WahanaNews-Kepri | Sistem outsourcing (OS) selalu ditentang oleh aktivis serikat pekerja. Karena serikat pekerja melihat banyak kerugian yang dialami oleh pekerja mulai dari proses penerimaan pekerja, saat bekerja hingga masa pengakhirannya seperti PHK dan masalah nilai pesangon.
Namun lebih dari itu, sistem outsourcing di PLN justru berpotensi besar merugikan masyarakat sebagai pelanggan.
Baca Juga:
Pertumbuhan Tinggi, Dirjen ESDM: Masalah Over Supply Listrik di Jawa-Bali Akan Teratasi
Ini juga sebagai bukti bahwa pelayanan publik di PLN Bekasi sangat buruk.
Salah satu pekerjaan pekerja OS di PLN adalah proses penggantian kWh meter karena rusak.

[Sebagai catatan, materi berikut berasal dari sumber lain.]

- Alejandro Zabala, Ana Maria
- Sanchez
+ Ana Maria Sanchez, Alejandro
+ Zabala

Dimulai dengan petugas Pelayanan Teknik (Yantek) yang juga berstatus OS atau alih daya mengganti meteran yang ada setelah dipastikan rusak dengan meteran pasca bayar pengganti sementara atau dummy atas dasar laporan dari pelanggan.
Baca Juga:
Percepat NZE 2060, PLN Indonesia Power Perkuat Ekosistem Hidrogen dari Hulu ke Hilir
Masalah dimulai ketika pelanggan harus menunggu untuk penggantian meteran yang baru.

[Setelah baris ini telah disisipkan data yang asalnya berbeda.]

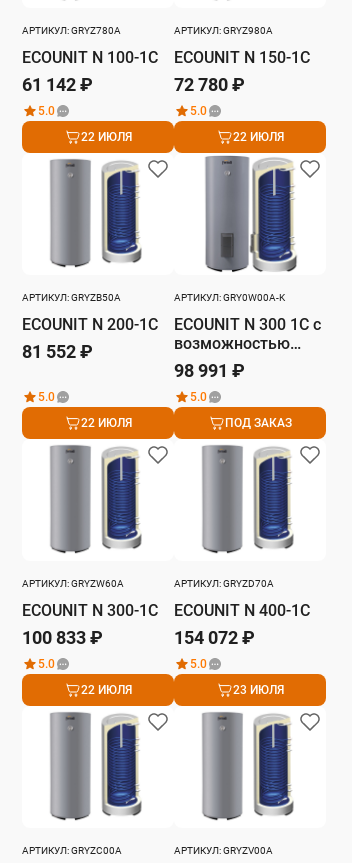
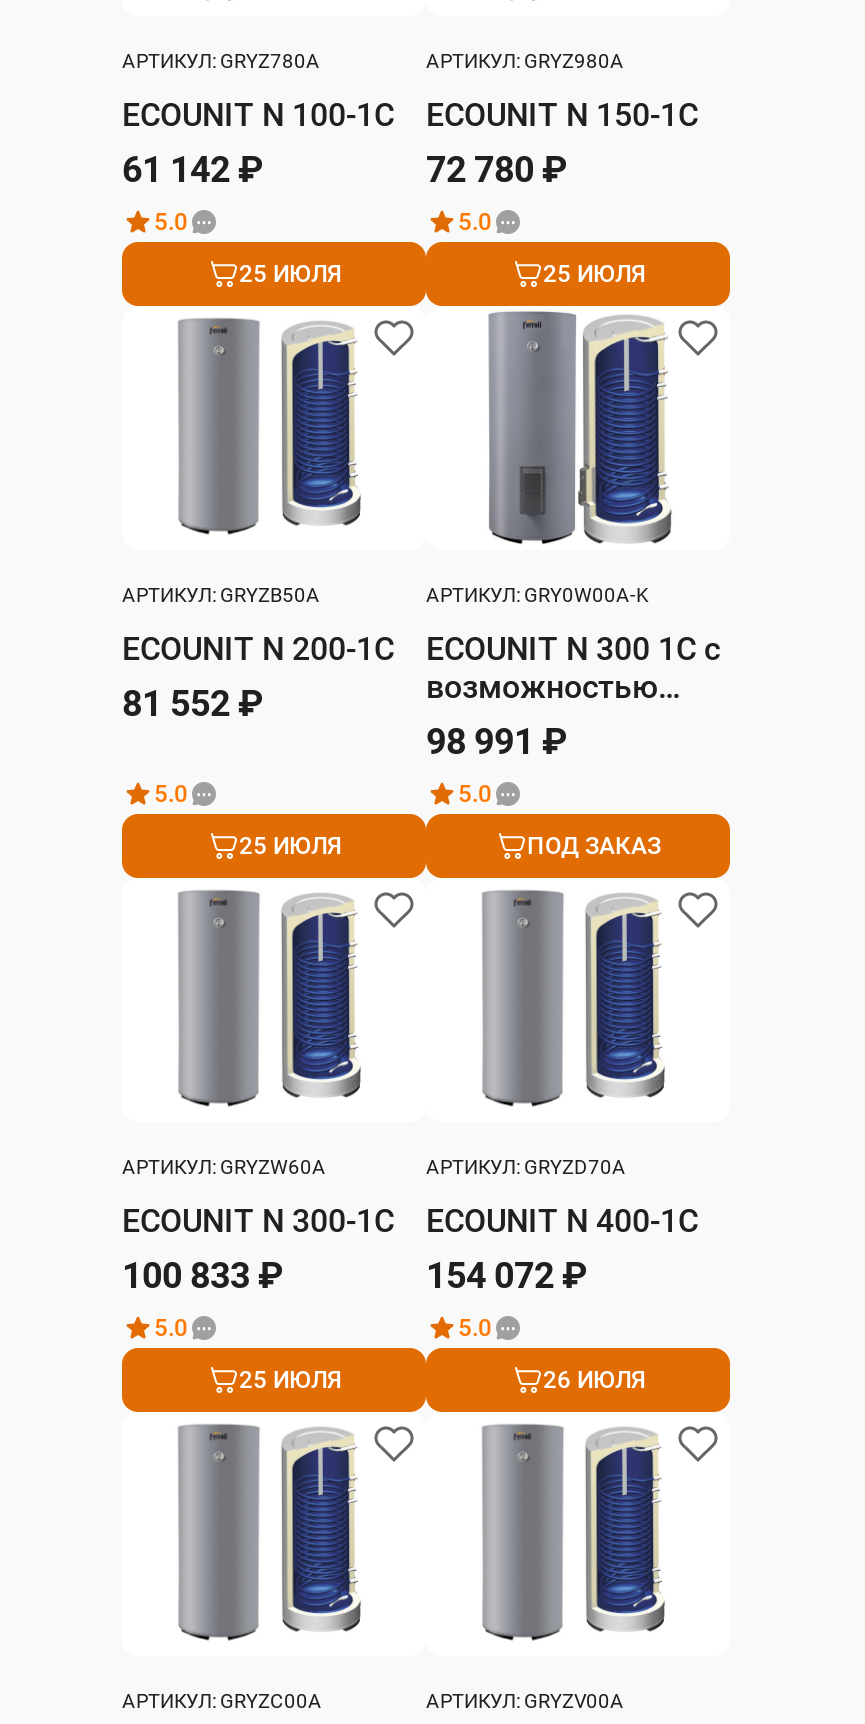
- 22 ИЮЛЯ
+ 25 ИЮЛЯ

- 22 ИЮЛЯ
+ 25 ИЮЛЯ

- 22 ИЮЛЯ
+ 25 ИЮЛЯ

- 22 ИЮЛЯ
+ 25 ИЮЛЯ

- 23 ИЮЛЯ
+ 26 ИЮЛЯ
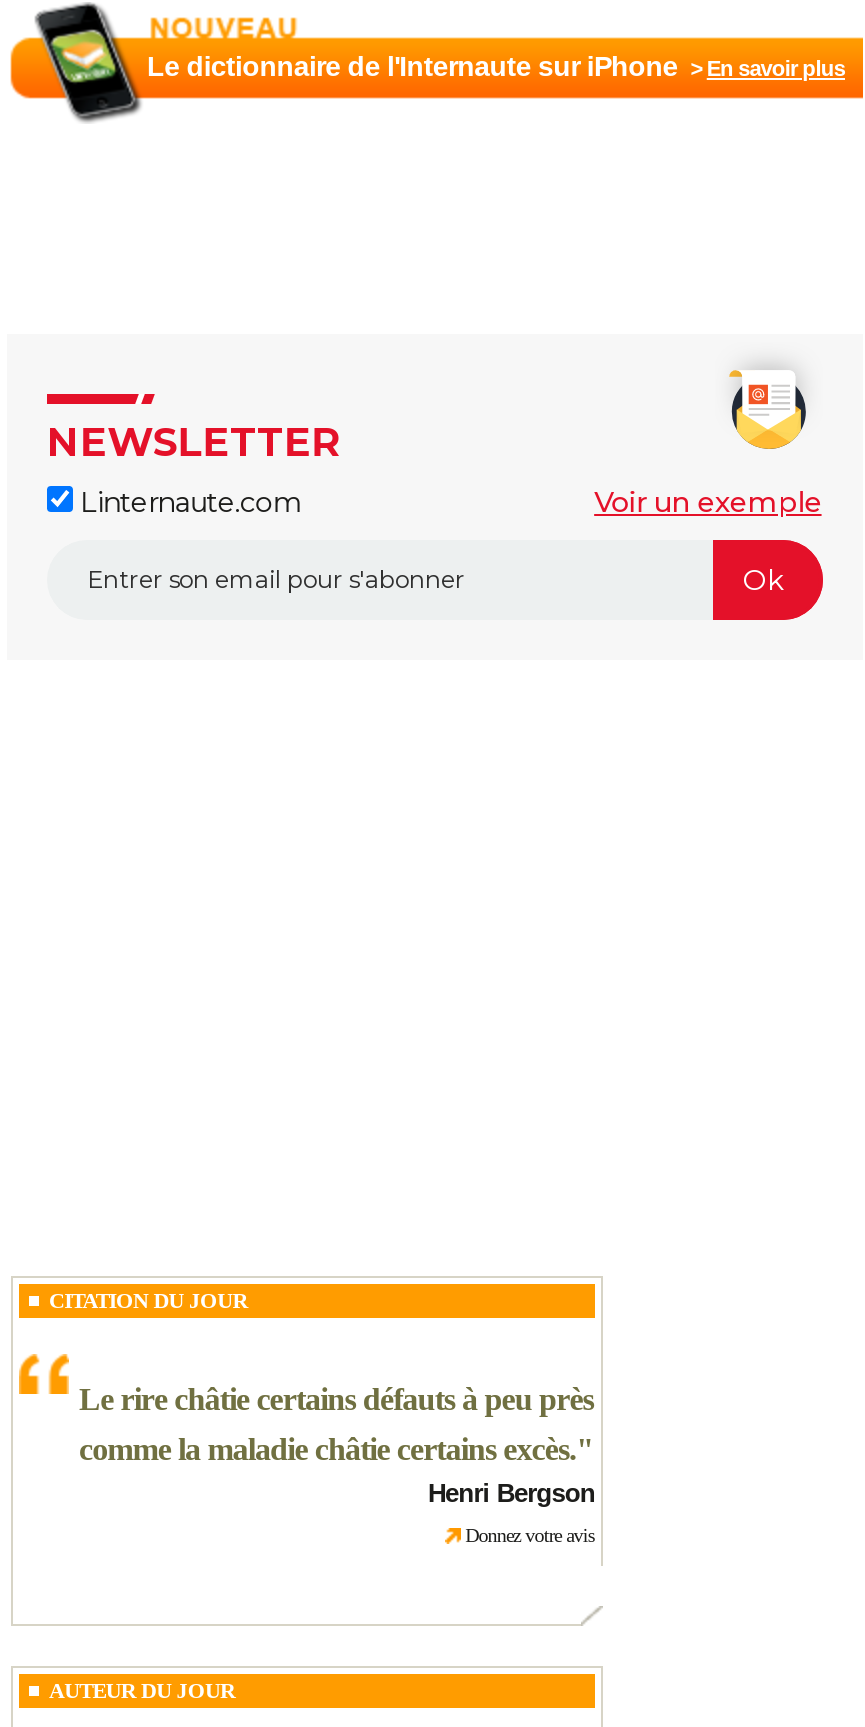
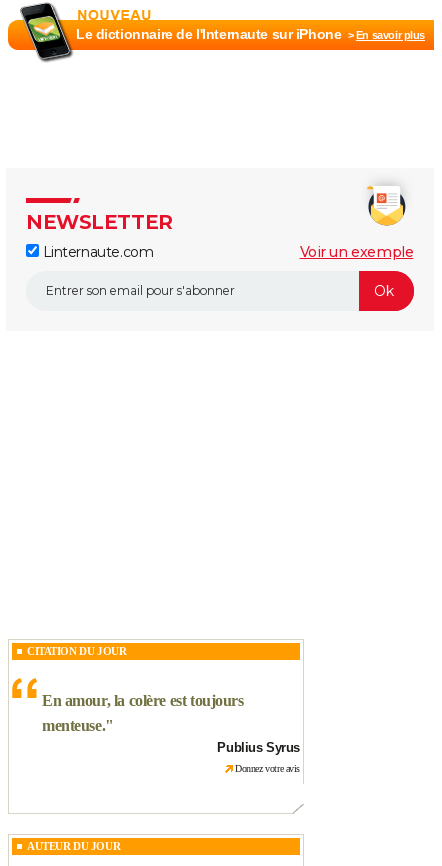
- Le rire châtie certains défauts à peu près
+ En amour, la colère est toujours

- comme la maladie châtie certains excès."
- Henri Bergson
+ menteuse."
+ Publius Syrus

Karena penggantian meteran yang baru adalah pekerjaan untuk vendor OS yang lain sehingga petugas Yantek hanya meninggalkan surat Berita Acara (BA) sembari menjanjikan kalau meteran yang baru akan di ganti sekitar satu atau dua pekan kemudian.
Namun pada kenyataannya di masyarakat banyak yang harus menunggu hingga waktu yang tidak menentu bahkan ada yang hingga berbulan-bulan.
Semakin lama proses penggantian maka akan semakin menumpuk energy listrik/kwh yang harus dibayar selama menggunakan meteran dummy.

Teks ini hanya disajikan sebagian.